STATEMENT OF COOPERATION BETWEEN
THE UNITED STATES FOOD AND DRUG ADMINISTRATION
AND
THE BRAZILIAN HEALTH REGULATORY AGENCY
REGARDING COOPERATION TO ENHANCE ACTIVITIES OF MUTUAL INTEREST

The United States Food and Drug Administration (FDA) and the Brazilian Health Regulatory Agency (ANVISA) (collectively “the Participants”) recognize the importance of timely and effective communication and collaboration, and information exchange in the promotion and protection of public health. The Participants share a mutual high regard for the critical role of their respective regulatory systems in the products each regulates. The Participants intend to build upon the beneficial and cooperative work conducted under the terms of the Statement of Cooperation between the United States Food and Drug Administration and the National Health Surveillance Agency of Brazil Regarding Cooperation to Enhance Activities of Mutual Interest, signed on November 26, 2012.

I.   PURPOSE

This Statement of Cooperation (SOC) is intended to strengthen existing structures and develop new opportunities for cooperative engagement in regulatory and scientific matters and public health protection that are related to the products the Participants regulate.

II.   SCOPE

This SOC covers products regulated by, and efforts and activities within the mandate of, both Participants. The Participants intend to explore a mechanism(s) for regular meetings and other types of engagements for the development of plans for exchanging information and strengthening regulatory cooperation.

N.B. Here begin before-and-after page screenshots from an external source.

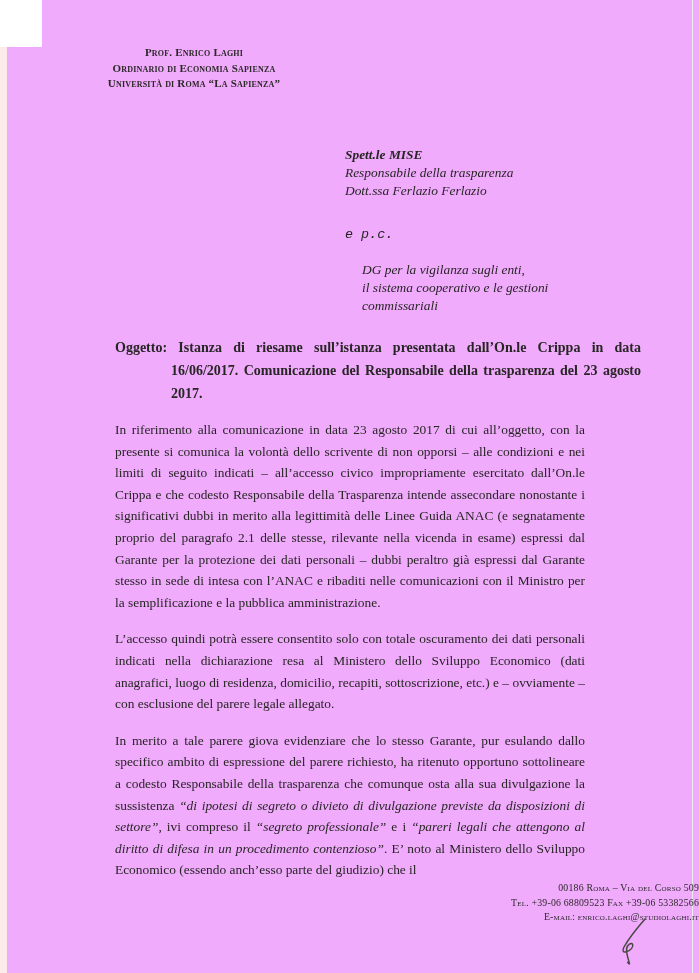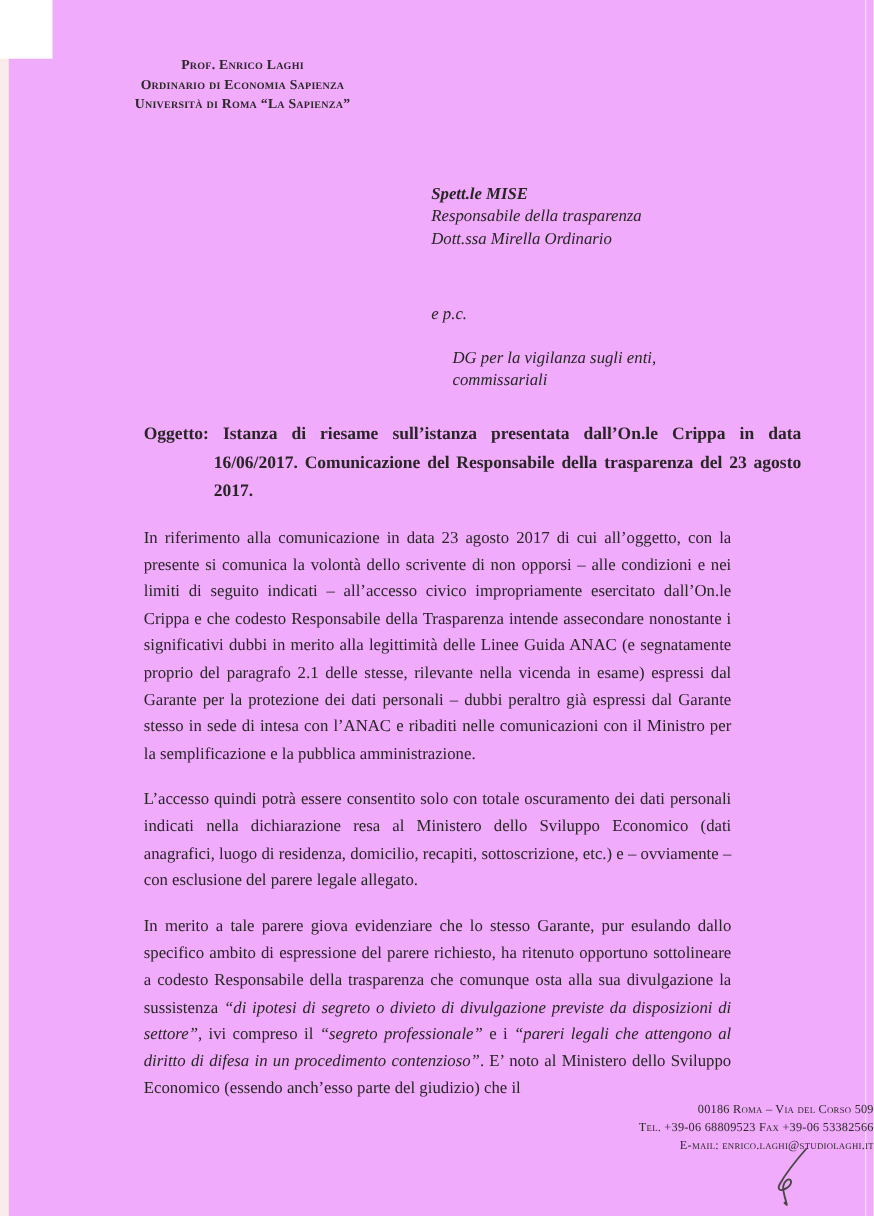"Dott.ssa Mirella Ordinario" div { text: Mirella Ordinario -> Ferlazio Ferlazio }
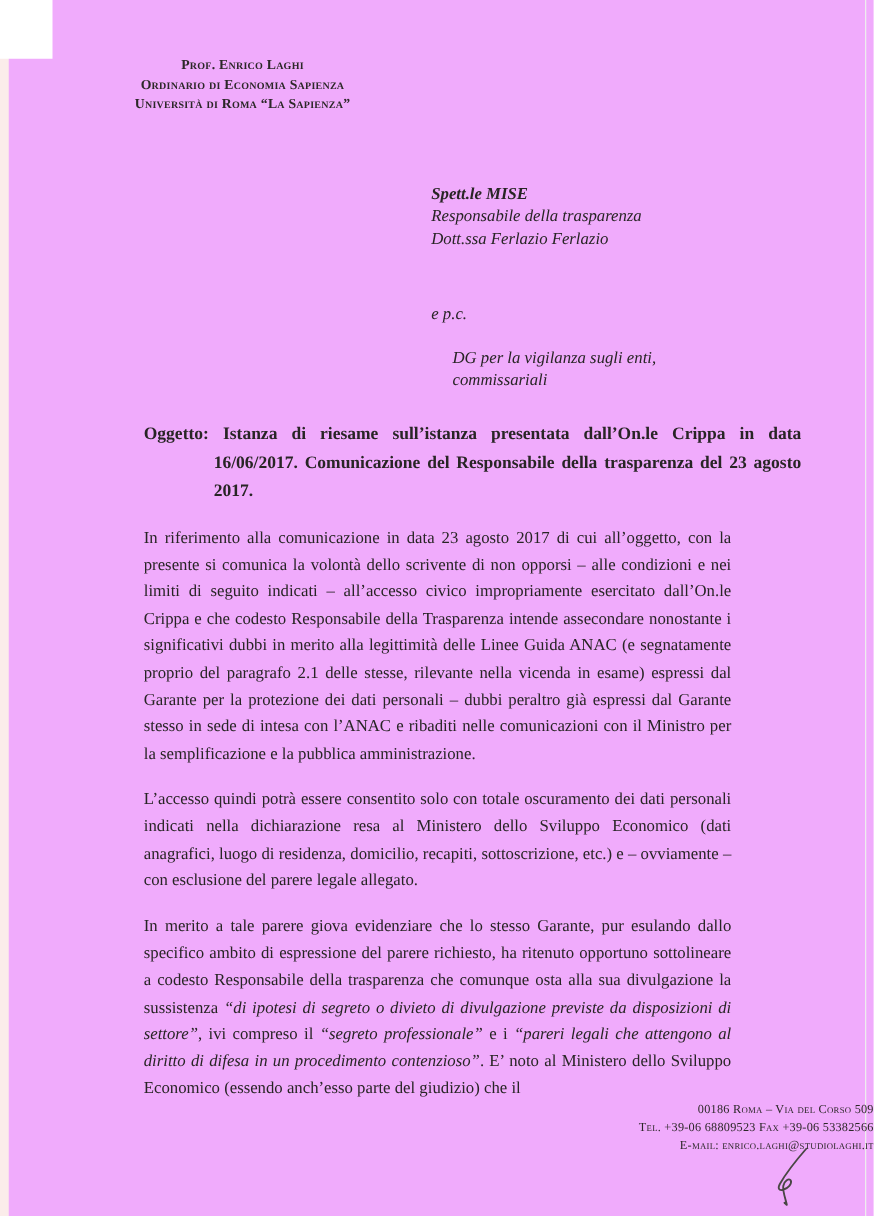"e p.c." .recipient .cc-label { font-family: none -> Liberation Mono, monospace; margin-top: 42px -> 26px }
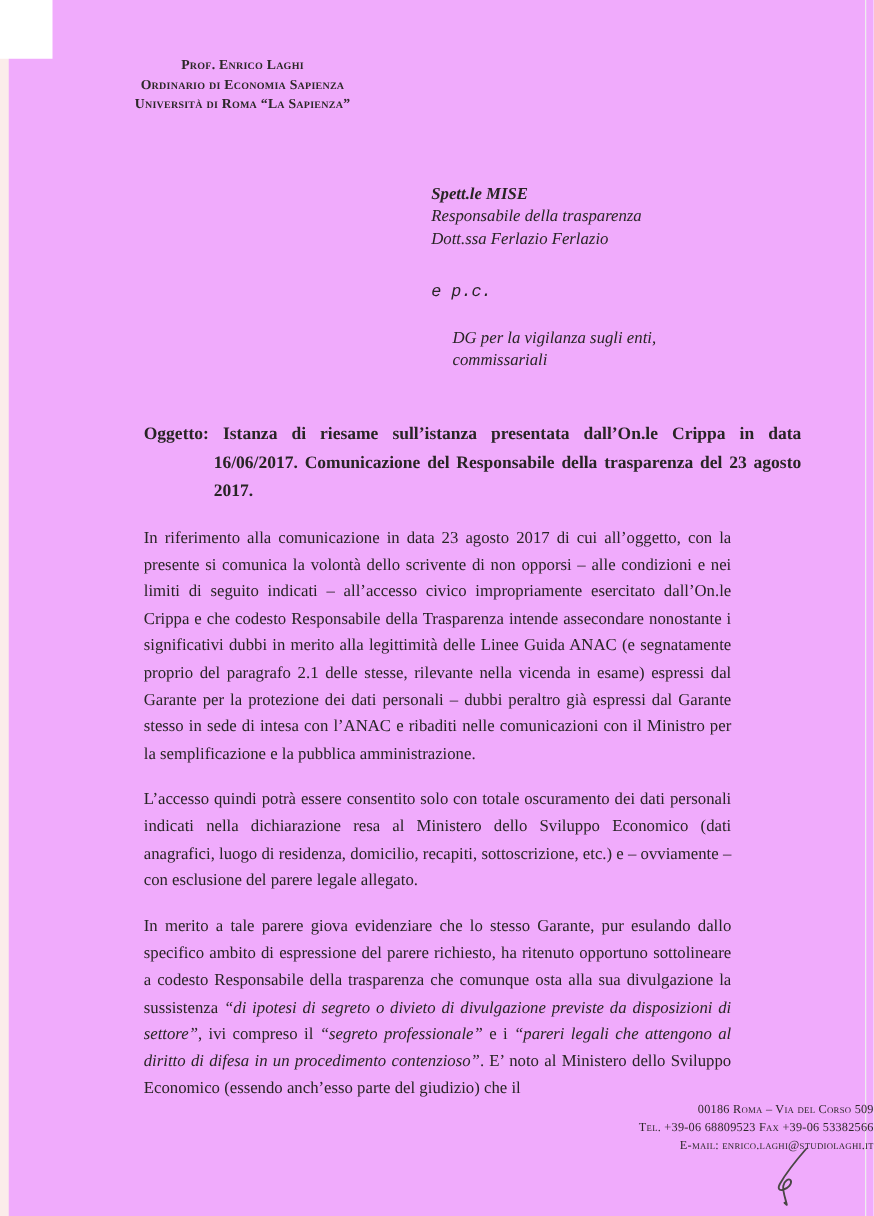"il sistema cooperativo e le" div { html: none -> <div>il sistema cooperativo e le gestioni</div> }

The Participants, in accordance with their respective laws and regulations, expect to work together as appropriate to implement the intent of this SOC. This work is intended to facilitate the effective exchange of information, develop new or strengthen existing cooperative efforts/initiatives, and coordinate, when appropriate, with stakeholder groups relevant to product regulation within their respective countries.

III.   CONFIDENTIALITY

The Participants expect that most of the information exchanged under this SOC may be provided in a form appropriate for public dissemination under the laws governing the transmitting Participant. Any non-public information exempt from public disclosure should only be shared as permitted by the laws and regulations governing the Participants and under the appropriate confidentiality commitments and disclosure procedures and policies of the Participants.

IV.   SOURCE OF FUNDING

Each Participant recognizes the other’s responsibility to fund and implement its respective activities subject to, and to the extent made possible by, the availability of appropriated funds, personnel, and other resources. Special arrangements for funding of selected activities may be made by appropriate mutual decision.

V.   NON-BINDING INTENT

This SOC is not an international agreement and is not intended to create binding obligations under international or domestic law. Nothing in this SOC is intended to negatively affect the Participant’s responsibility or ability to carry out its regulatory activities and programs in accordance with their respective laws and regulations.

No provision of this SOC restricts either Participant from conducting its own regulatory activities within the jurisdictional boundaries of the other country when necessary to meet the needs of its own regulatory programs and/or individual missions.

VI.   DURATION AND PROCESS

This SOC may commence upon the Participants’ last signature and is intended to remain effective for a period of five (5) years. Thereafter, the Participants may extend this SOC for successive five-year periods. The SOC may be modified by mutual written decision of the Participants and may be discontinued by either Participant. A Participant should give sixty (60) calendar days’ written notice to the other Participant of its intent to discontinue implementation.

Signed in the English and Portuguese languages.